The drop isn’t much of a mystery once you look at it closely. Amazon is putting close to $200 billion into capital spending this year, most of it going toward AWS data centers and AI chips, and that kind of figure tends to spook traders who worry about cash flow. Add in some nervousness about a weaker consumer, and a stock falls out of favor fast. Still, someone asking whether they should see Amazon stock just because of one big spending number is probably skipping over a lot. The Amazon stock outlook looks pretty different once you see what all that spending is actually producing.

What The Numbers And The Quotes Actually Show

Revenue for the first quarter of 2026 came in at $181.5 billion, up 17% from a year earlier and ahead of what analysts had penciled in. Operating margin hit a record 13.1% too. On the earnings call, CEO Andy Jassy addressed the AWS growth figure himself.

Andy Jassy, Amazon CEO, said:

Starting with AWS, growth continued to accelerate, up 28% year-over-year, the fastest growth rate in 15 quarters.

He also put a number on the backlog, and that’s the piece that matters most for anyone running a proper Amazon stock analysis, since it points to revenue that hasn’t even been booked yet.

Andy Jassy stated:

The backlog for Q1 is $364 billion. That does not include the recent deal that we announced with Anthropic for over $100 billion.

A backlog that size should weigh heavily into any Amazon stock sell or hold decision on its own, since a cushion that big isn’t something to brush off. Jassy went a step further on AI demand, and this line stood out on the call:

We have never seen a technology grow as rapidly as AI.

So whether should I sell Amazon stock keeps nagging at someone or not, a fair answer has to weigh what the company itself reported that quarter, not just the scary headline number everyone keeps repeating.

The Bottom Line Before Q2 Earnings

Coming back to the selling decision, an Amazon stock sell or hold call still comes down to what someone’s own portfolio already looks like, and no set of good numbers really changes that part. If Amazon already takes up an outsized slice of someone’s holdings, trimming it back to spread money elsewhere is a fair move, not some vote against the company. People chasing faster-moving AI names, or anyone who just needs cash sooner rather than later, might have good reasons of their own to sell part of a position too, and for them, should I sell Amazon stock is a genuinely different question than it is for someone parking money in it for the next decade.

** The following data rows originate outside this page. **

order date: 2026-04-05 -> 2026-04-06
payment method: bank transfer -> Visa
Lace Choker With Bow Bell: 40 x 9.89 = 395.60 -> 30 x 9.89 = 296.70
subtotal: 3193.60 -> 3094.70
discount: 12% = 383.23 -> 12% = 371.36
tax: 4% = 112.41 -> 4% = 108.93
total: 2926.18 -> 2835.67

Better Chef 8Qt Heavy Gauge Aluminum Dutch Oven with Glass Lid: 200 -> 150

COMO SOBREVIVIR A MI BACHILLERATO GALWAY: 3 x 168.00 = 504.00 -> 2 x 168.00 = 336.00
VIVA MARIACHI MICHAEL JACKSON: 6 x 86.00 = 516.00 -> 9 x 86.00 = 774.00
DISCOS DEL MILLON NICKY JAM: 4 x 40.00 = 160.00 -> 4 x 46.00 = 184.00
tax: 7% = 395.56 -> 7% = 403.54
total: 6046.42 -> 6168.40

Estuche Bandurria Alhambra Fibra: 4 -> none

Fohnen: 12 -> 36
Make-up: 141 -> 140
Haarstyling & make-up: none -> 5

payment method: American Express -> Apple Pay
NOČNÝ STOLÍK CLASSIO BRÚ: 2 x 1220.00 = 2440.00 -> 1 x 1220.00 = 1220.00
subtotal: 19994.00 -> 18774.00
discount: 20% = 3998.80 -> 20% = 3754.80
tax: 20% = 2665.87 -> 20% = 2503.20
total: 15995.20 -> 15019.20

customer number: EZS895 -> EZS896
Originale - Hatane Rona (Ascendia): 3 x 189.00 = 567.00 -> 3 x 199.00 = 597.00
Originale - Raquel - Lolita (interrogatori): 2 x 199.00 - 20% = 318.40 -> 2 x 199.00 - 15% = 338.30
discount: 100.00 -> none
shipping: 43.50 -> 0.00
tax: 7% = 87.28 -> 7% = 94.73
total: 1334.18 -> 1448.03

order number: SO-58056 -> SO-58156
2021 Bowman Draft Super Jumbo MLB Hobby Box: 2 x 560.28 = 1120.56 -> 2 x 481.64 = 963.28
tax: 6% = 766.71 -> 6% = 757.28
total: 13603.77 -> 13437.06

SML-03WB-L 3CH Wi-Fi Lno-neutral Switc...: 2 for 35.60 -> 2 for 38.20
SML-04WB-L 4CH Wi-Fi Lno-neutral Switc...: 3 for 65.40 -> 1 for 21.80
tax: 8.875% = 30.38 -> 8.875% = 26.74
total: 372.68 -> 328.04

Wall Street’s Amazon stock forecast leans bullish as well, with price targets averaging around $285, above where the stock trades at the time of writing, and Q2 guidance already pointing to $194 billion to $199 billion in sales. Basing an Amazon stock forecast only on the pullback, and ignoring the guidance, misses most of the picture.

So is holding through Q2 earnings the smarter move, or should the answer to selling Amazon stock actually be yes for once? Based on what’s been reported so far, an Amazon stock outlook built on accelerating AWS growth, a record margin, and a backlog north of $364 billion doesn’t really support selling outright. Amazon stock: should I sell it? is still a fair question to keep asking every quarter, but right now, the numbers lean toward holding on rather than heading for the exit.